Big Data

Tuesday, August 7, 2018

Pass config to Spark Hadoop

In one of my project, we needed to migrate the Hadoop Java code to Spark. The spark code was submitted via boto3 on EMR. The configs like start_date, end_date was required by InputFormat. We followed the below steps for reading the files with CustomInputFormat.

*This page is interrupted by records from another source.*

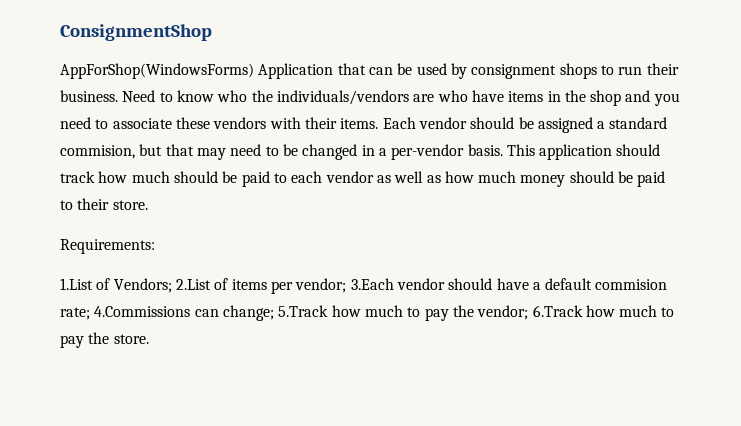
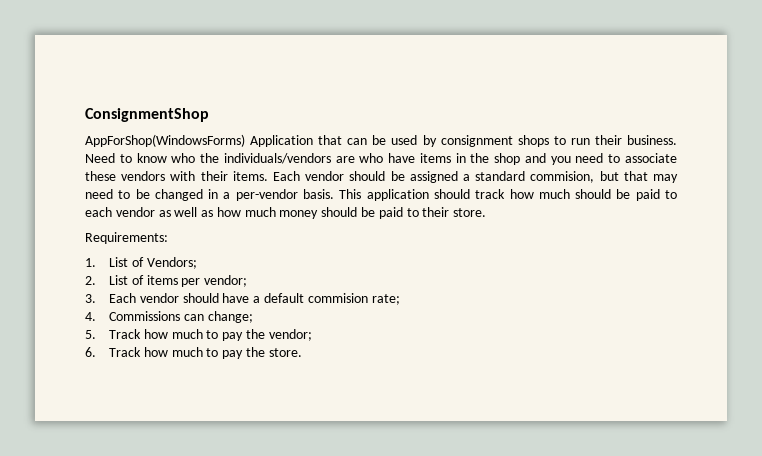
- 1.List of Vendors; 2.List of items per vendor; 3.Each vendor should have a default commision rate; 4.Commissions can change; 5.Track how much to pay the vendor; 6.Track how much to pay the store.
+ 1. List of Vendors;
+ 2. List of items per vendor;
+ 3. Each vendor should have a default commision rate;
+ 4. Commissions can change;
+ 5. Track how much to pay the vendor;
+ 6. Track how much to pay the store.

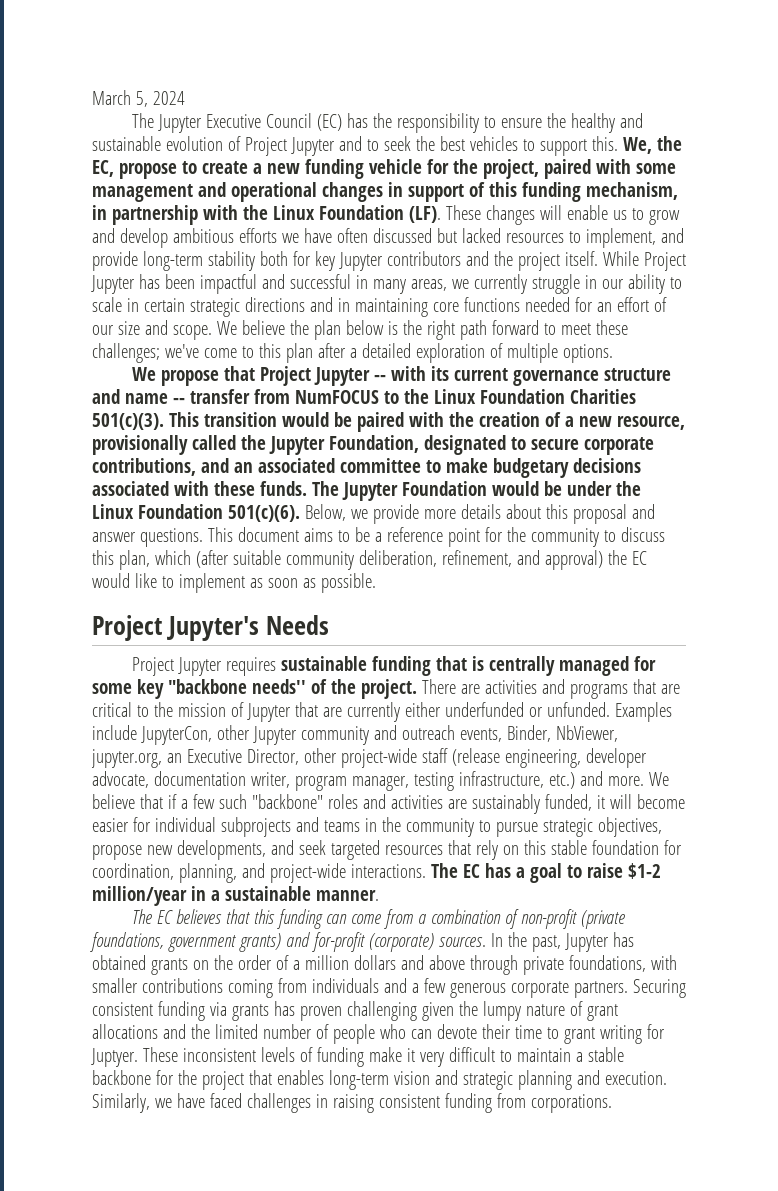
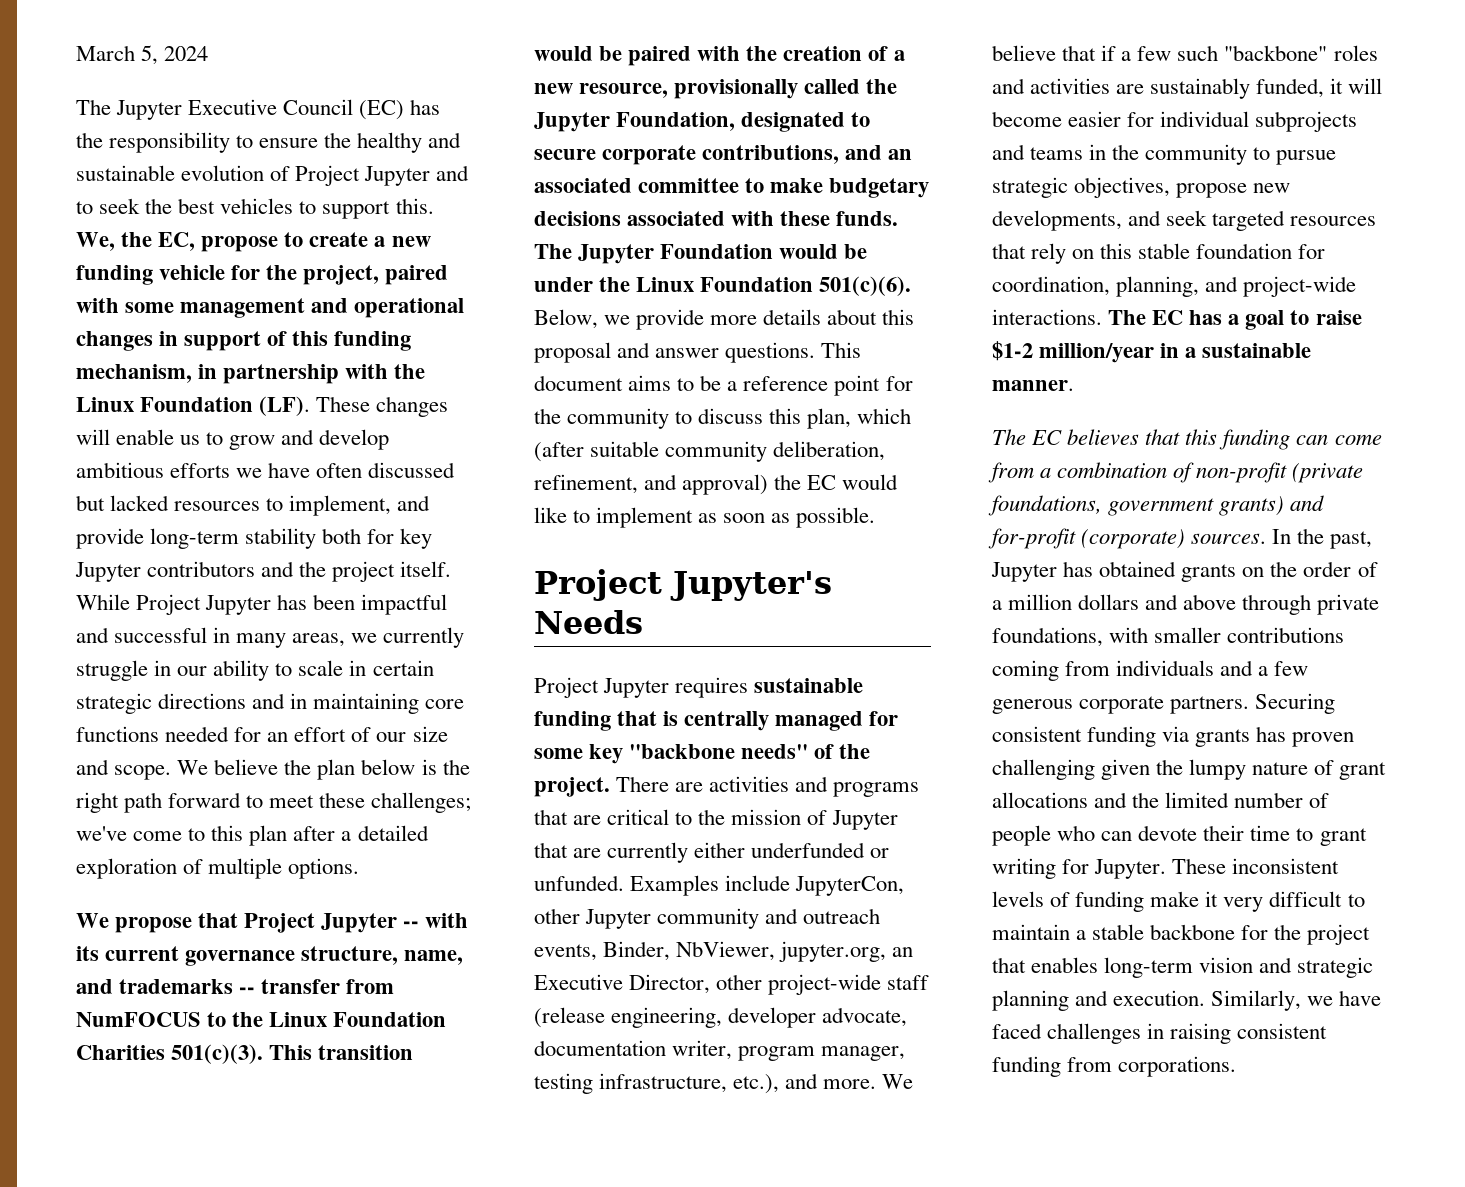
- We propose that Project Jupyter -- with its current governance structure and name -- transfer from NumFOCUS to the Linux Foundation Charities 501(c)(3).
+ We propose that Project Jupyter -- with its current governance structure, name, and trademarks -- transfer from NumFOCUS to the Linux Foundation Charities 501(c)(3).
- Project Jupyter requires sustainable funding that is centrally managed for some key "backbone needs'' of the project.
+ Project Jupyter requires sustainable funding that is centrally managed for some key "backbone needs" of the project.
- Examples include JupyterCon, other Jupyter community and outreach events, Binder, NbViewer, jupyter.org, an Executive Director, other project-wide staff (release engineering, developer advocate, documentation writer, program manager, testing infrastructure, etc.) and more.
+ Examples include JupyterCon, other Jupyter community and outreach events, Binder, NbViewer, jupyter.org, an Executive Director, other project-wide staff (release engineering, developer advocate, documentation writer, program manager, testing infrastructure, etc.), and more.
- Securing consistent funding via grants has proven challenging given the lumpy nature of grant allocations and the limited number of people who can devote their time to grant writing for Juptyer.
+ Securing consistent funding via grants has proven challenging given the lumpy nature of grant allocations and the limited number of people who can devote their time to grant writing for Jupyter.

public class MyProcessor {

private static final Logger logger = LoggerFactory.getLogger(MyProcessor.class);

public static String isNull(String param) {
return (param != null && !param.trim().isEmpty()) ? param.trim() : null;
}

public static void main(String[] args) {

logger.info("MyProcessor");

SparkSession spark = SparkSession
.builder()
.appName("MyProcessor")
.getOrCreate();

SparkContext sc = spark.sparkContext();

logger.info("input.format.start_date : "+sc.hadoopConfiguration().get("input.format.start_date"));
logger.info("input.format.end_date : "+sc.hadoopConfiguration().get("input.format.end_date"));

JavaSparkContext jsc = new JavaSparkContext(sc);

JavaPairRDD<LongWritable, CustomWritable> rdd = jsc.newAPIHadoopRDD(sc.hadoopConfiguration(), CustomInputFormat.class,
LongWritable.class, CustomWritable.class);

JavaRDD rowsRdd = rdd.map(x -> RowFactory.create(isNull(x._2.getA()), isNull(x._2.getB()))).repartition(partitions);

StructType schema = new StructType(new StructField[]{
new StructField("a_str", DataTypes.StringType, true, Metadata.empty()),
new StructField("b_str", DataTypes.StringType, true, Metadata.empty()),
});

Dataset<Row> df = spark.createDataFrame(rowsRdd, schema);
df.cache();

List<DQResult> results = new ArrayList();

long recCount = df.count();
logger.info("recCount : " + recCount);
spark.close();
}
}

Create a Uber jar using shade plugin or assembly plugin.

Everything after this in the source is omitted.